→ Revision comparison data
++++++

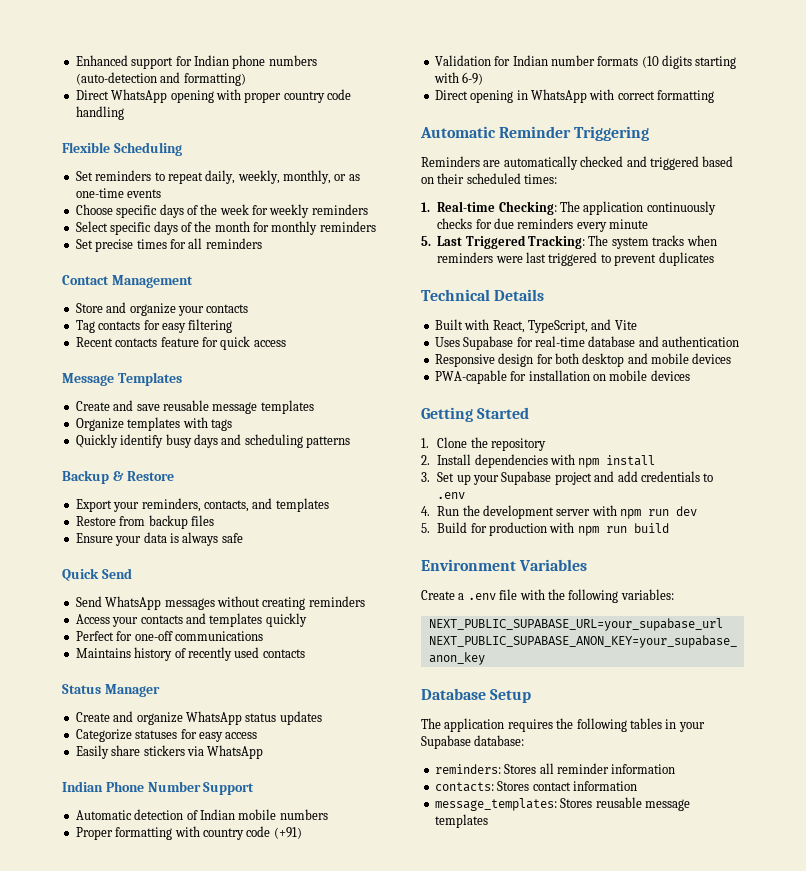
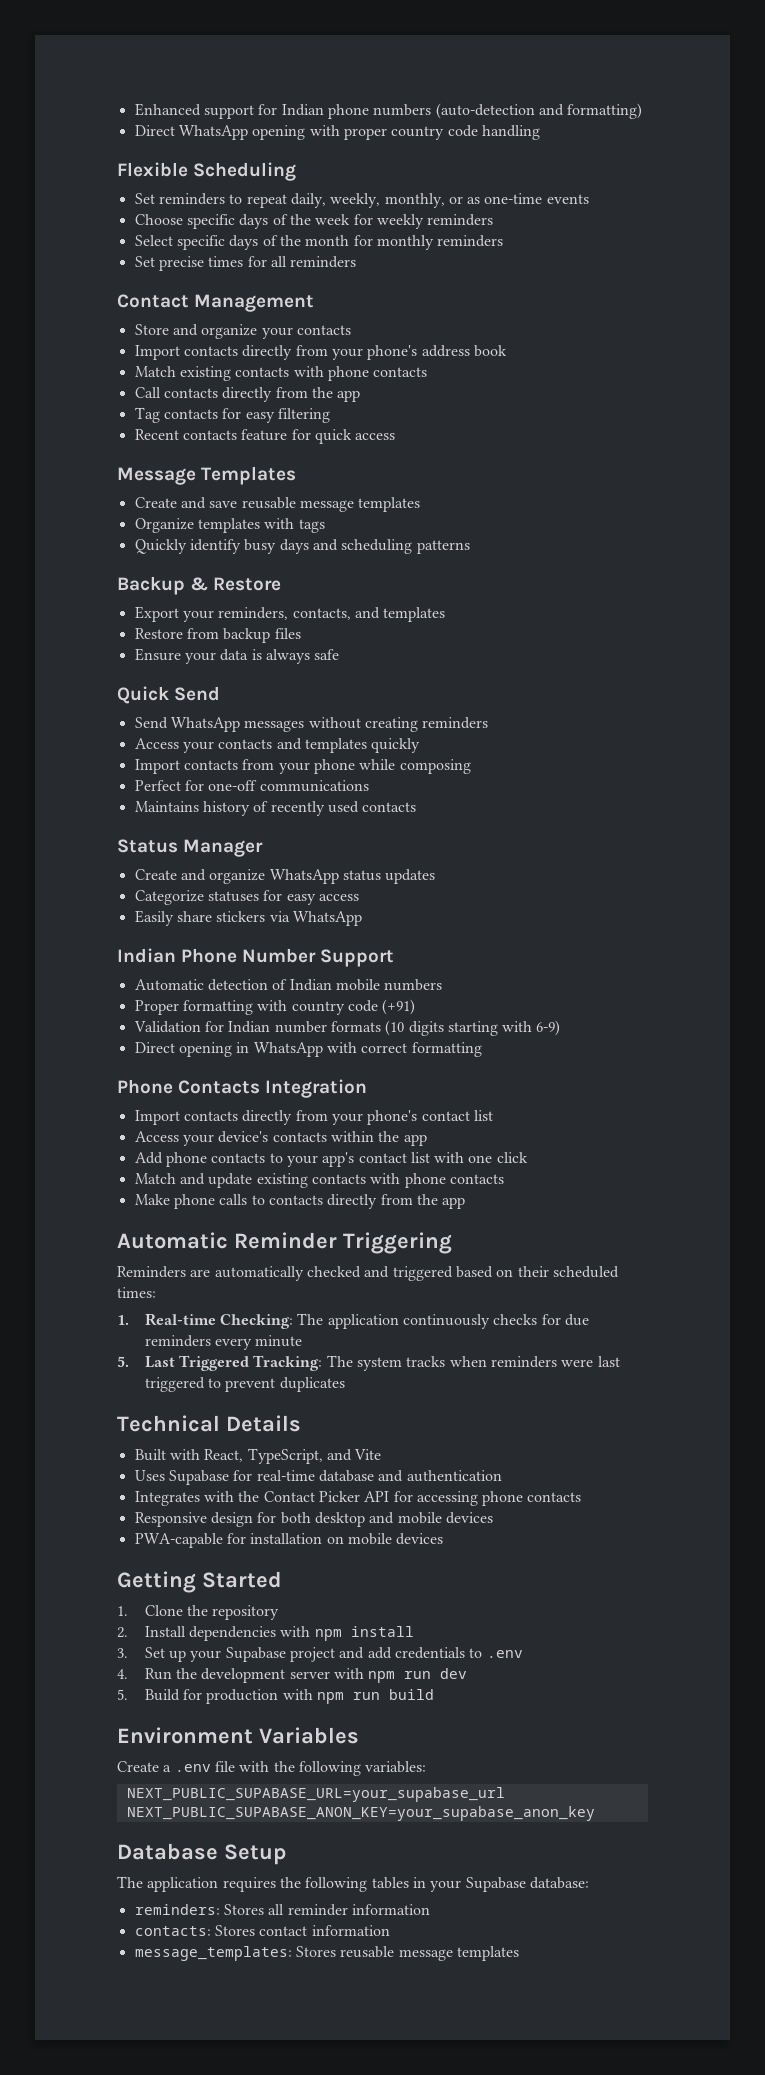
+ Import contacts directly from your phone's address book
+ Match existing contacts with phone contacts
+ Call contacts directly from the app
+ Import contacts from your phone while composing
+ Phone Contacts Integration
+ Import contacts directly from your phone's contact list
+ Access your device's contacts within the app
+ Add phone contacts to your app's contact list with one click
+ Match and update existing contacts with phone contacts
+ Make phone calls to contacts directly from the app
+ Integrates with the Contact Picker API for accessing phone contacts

++++++

→ Exercise instructions
From the data above, copy every line where "your" appears.

→ Solution to the exercise
+ Import contacts directly from your phone's address book
+ Import contacts from your phone while composing
+ Import contacts directly from your phone's contact list
+ Access your device's contacts within the app
+ Add phone contacts to your app's contact list with one click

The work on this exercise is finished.